Taking My Life
November 4, 2013
Review By Cameron Duder
In 2008, when researching Canadian women authors, Linda Morra discovered an unpublished autobiography written by Jane Rule in the 1980s, just before her retirement from writing, in which she recounts with frankness and humour her life up to the age of twenty-one. Taking My Life is a fascinating account of Rule’s early years and a glimpse into the influences on her development as a writer.
Jane Rule was born in 1931 in Plainfield, New Jersey. Her family moved often because of her father’s employment, and the book describes their relocation to California, to Chicago, to Missouri, and then again to California. The importance of place in Rule’s life is apparent throughout, particularly in her memories of the family summerhouse, “South Fork,” where her strong connection to nature was established.
Rule was a keen observer of people, and the book is peppered with witty anecdotes about family interactions. She writes extensively about her brother Arthur, whose erratic behaviour and callousness caused the entire family great distress, and reveals the pain she felt as their closeness declined and he became indifferent towards her. Rule subjects herself to similarly detailed observation, and she is very candid about anxieties she suffered as a child and her struggles in adolescence. She was mocked about her height — six feet at age twelve — and her deep voice, and she stammered when nervous, resulting in her being fearful and socially awkward.
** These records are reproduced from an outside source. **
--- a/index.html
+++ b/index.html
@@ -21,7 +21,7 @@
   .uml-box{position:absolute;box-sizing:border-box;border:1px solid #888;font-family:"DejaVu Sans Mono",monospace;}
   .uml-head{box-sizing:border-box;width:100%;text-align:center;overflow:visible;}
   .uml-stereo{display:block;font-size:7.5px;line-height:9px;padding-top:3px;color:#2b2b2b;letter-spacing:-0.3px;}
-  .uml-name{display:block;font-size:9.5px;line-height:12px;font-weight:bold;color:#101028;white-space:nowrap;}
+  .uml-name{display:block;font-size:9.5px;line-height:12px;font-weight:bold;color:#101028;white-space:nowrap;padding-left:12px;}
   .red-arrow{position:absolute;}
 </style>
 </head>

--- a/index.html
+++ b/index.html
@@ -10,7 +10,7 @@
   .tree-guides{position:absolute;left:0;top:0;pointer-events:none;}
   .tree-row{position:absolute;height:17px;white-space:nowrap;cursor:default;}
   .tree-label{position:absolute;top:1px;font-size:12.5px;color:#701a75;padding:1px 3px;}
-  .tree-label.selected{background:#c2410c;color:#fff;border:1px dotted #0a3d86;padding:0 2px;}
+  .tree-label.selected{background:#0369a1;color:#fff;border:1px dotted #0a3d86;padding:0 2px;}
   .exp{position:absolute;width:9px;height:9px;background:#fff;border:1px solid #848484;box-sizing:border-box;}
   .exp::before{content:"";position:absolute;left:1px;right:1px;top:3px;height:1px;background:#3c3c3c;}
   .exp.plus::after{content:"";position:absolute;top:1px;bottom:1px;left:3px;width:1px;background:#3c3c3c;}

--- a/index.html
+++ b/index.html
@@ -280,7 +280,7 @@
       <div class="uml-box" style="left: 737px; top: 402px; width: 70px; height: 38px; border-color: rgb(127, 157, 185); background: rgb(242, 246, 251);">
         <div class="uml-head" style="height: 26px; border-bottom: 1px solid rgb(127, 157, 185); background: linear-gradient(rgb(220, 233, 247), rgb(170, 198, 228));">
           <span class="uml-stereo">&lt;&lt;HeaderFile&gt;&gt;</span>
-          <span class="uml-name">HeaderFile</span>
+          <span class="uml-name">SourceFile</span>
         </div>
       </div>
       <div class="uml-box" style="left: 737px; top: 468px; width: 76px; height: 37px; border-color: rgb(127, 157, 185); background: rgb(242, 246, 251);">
Rule’s intellectual and moral development is a recurring theme in the book. She was intellectually curious, but she had little tolerance for subjects she saw as of little use. Even as a teenager she had a clear sense of purpose. To the Dean of Mills College, where she enrolled as a student a month before her seventeenth birthday, she said “I [want] to learn to understand and then tell the truth. I [want] to be a writer” (117). Although her anger towards authority and her impetuousness meant that her interactions with teachers and peers were not always smooth, Rule inspired considerable affection and her transgressions were often treated leniently.
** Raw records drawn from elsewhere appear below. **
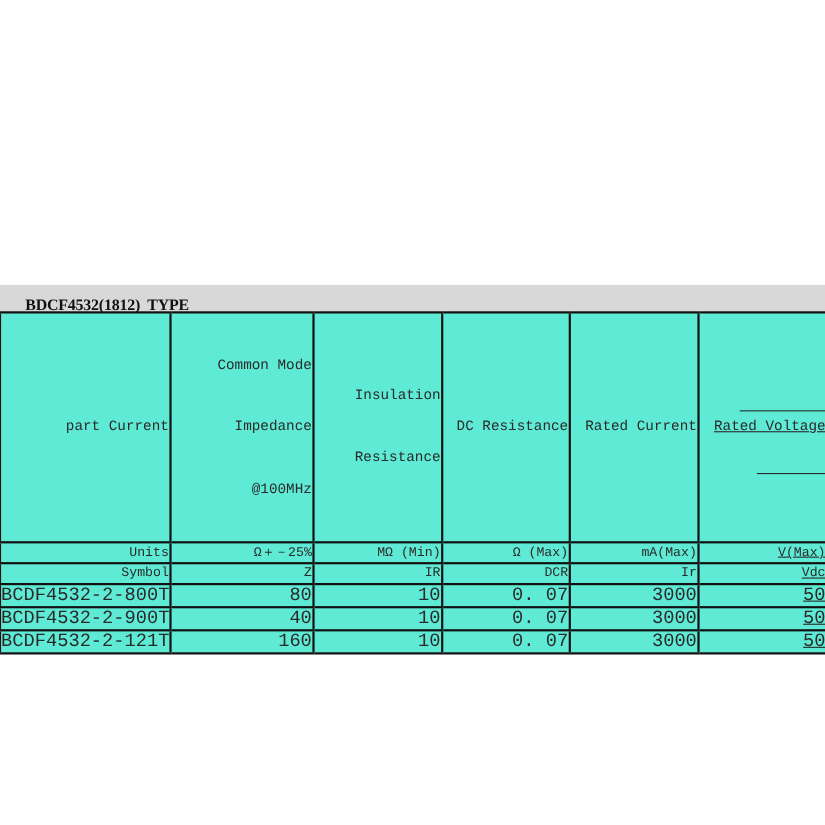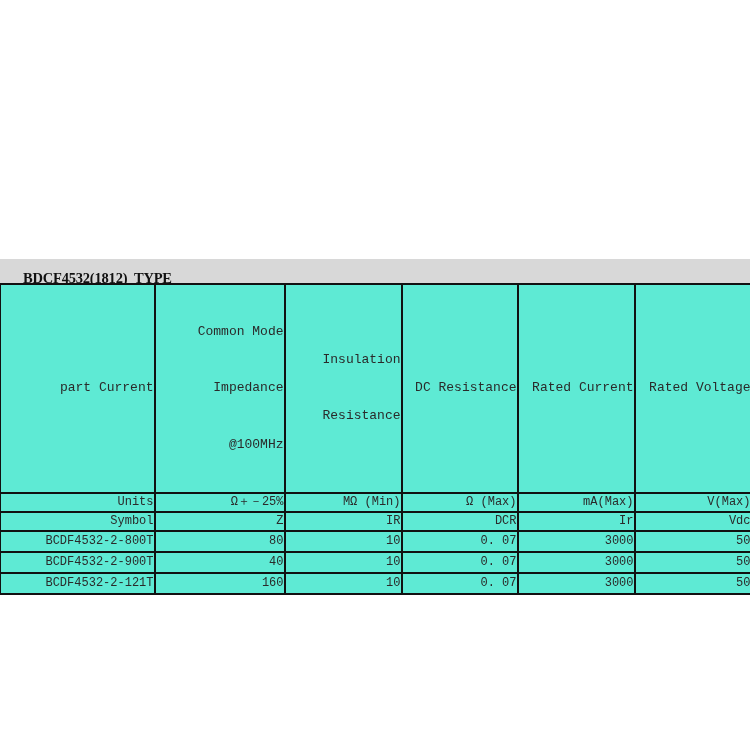--- a/index.html
+++ b/index.html
@@ -75,6 +75,7 @@
   }
   #spec-table td.no-right-edge {
     border-right: 0;
+    text-decoration: underline;
   }
 
   tr.head-row td {

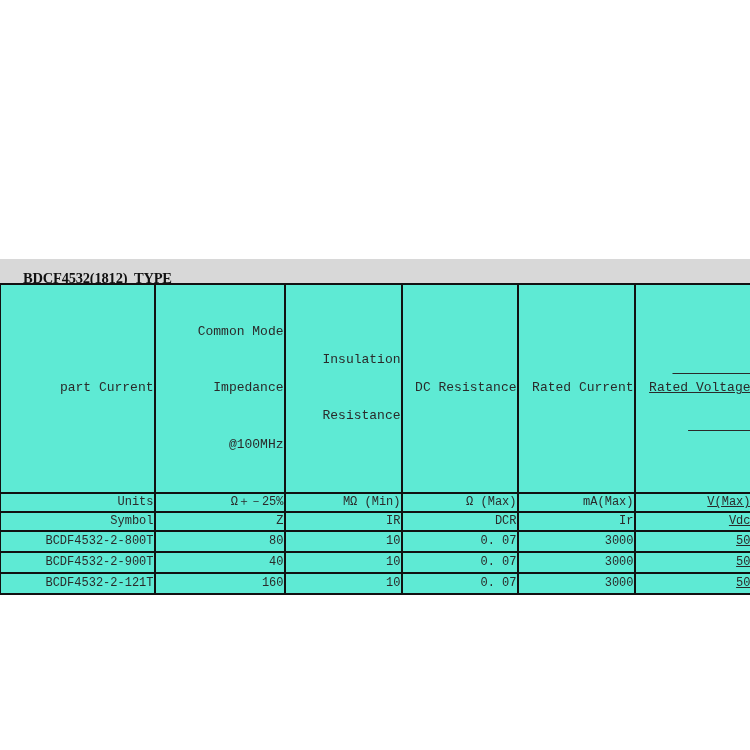--- a/index.html
+++ b/index.html
@@ -92,7 +92,7 @@
   tr.data-row td {
     height: 19px;
     line-height: 19px;
-    font-size: 12px;
+    font-size: 17px;
   }
 
   .stack-line { display: block; }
During her adolescence, Rule gradually became aware of her desire for women. At sixteen, she formed a relationship with an older, married woman, Ann Smith, whose portrait of Rule is the book’s cover image. Although it was an ambivalent and only sometimes sexual relationship, it was with Ann that she came to the clear realization that she was not attracted to men.
Unlike many a lesbian woman, Rule did not have schoolgirl crushes but rather wanted to be “in the literal sense of the word, remarkable” to her teachers (82). She became close to several of her female teachers who shared her intellectual and artistic interests. She responded to good teachers and luckily had several. She wrote, “I was arrogant and hopeful, willing to earn their attention with hard work, passionately loyal to those who taught me well, disdainful and rude to those who didn’t” (81). The bluntness for which Rule was known later in life is clearly evident here, in these stories about her younger self.
Taking My Life concludes when Rule is a young adult and has gone abroad with her lover Roussel: “In the cold winter flat … I made my first real home, learned after a fashion to cook, to entertain friends, to live with a lover and to write my first, unpublishable novel. In that process, I also began to learn how to live with the baggage of my life, its rhythms of failure and rebirth” (227). Morra suggests that Rule’s autobiography should be seen as a Künstlerroman, a story of Rule’s “moral, intellectual, artistic and sexual development. If we accept it as a Künstlerroman, it becomes evident why Rule would conclude [it] with her twenty-first birthday: she had come of age, and had grown into her calling as a professional writer and mature adult” (232).
Taking My Life greatly increases our understanding of the formative years of an author whose contributions to British Columbia were social, political, and legal, as well as literary. In addition to her writing, Rule became known for her speaking and activism on lesbian and gay issues, in particular the Little Sister’s Book and Art Emporium legal case against Canada Customs. Rule would eventually publish numerous novels, short stories and essays, but she regarded her first novels as unpublishable. Her breakout work, Desert of the Heart (1964), which proved to be her most famous novel and in the 1980s was made into an internationally celebrated film, was not published until Rule was in her thirties. By the age of twenty-one, however, Rule had known she was a writer. Taking My Life helps us understand how she got there.
Taking My Life
By Jane Rule
Vancouver: Talonbooks, 2011. 277 pp. $19.95 paper.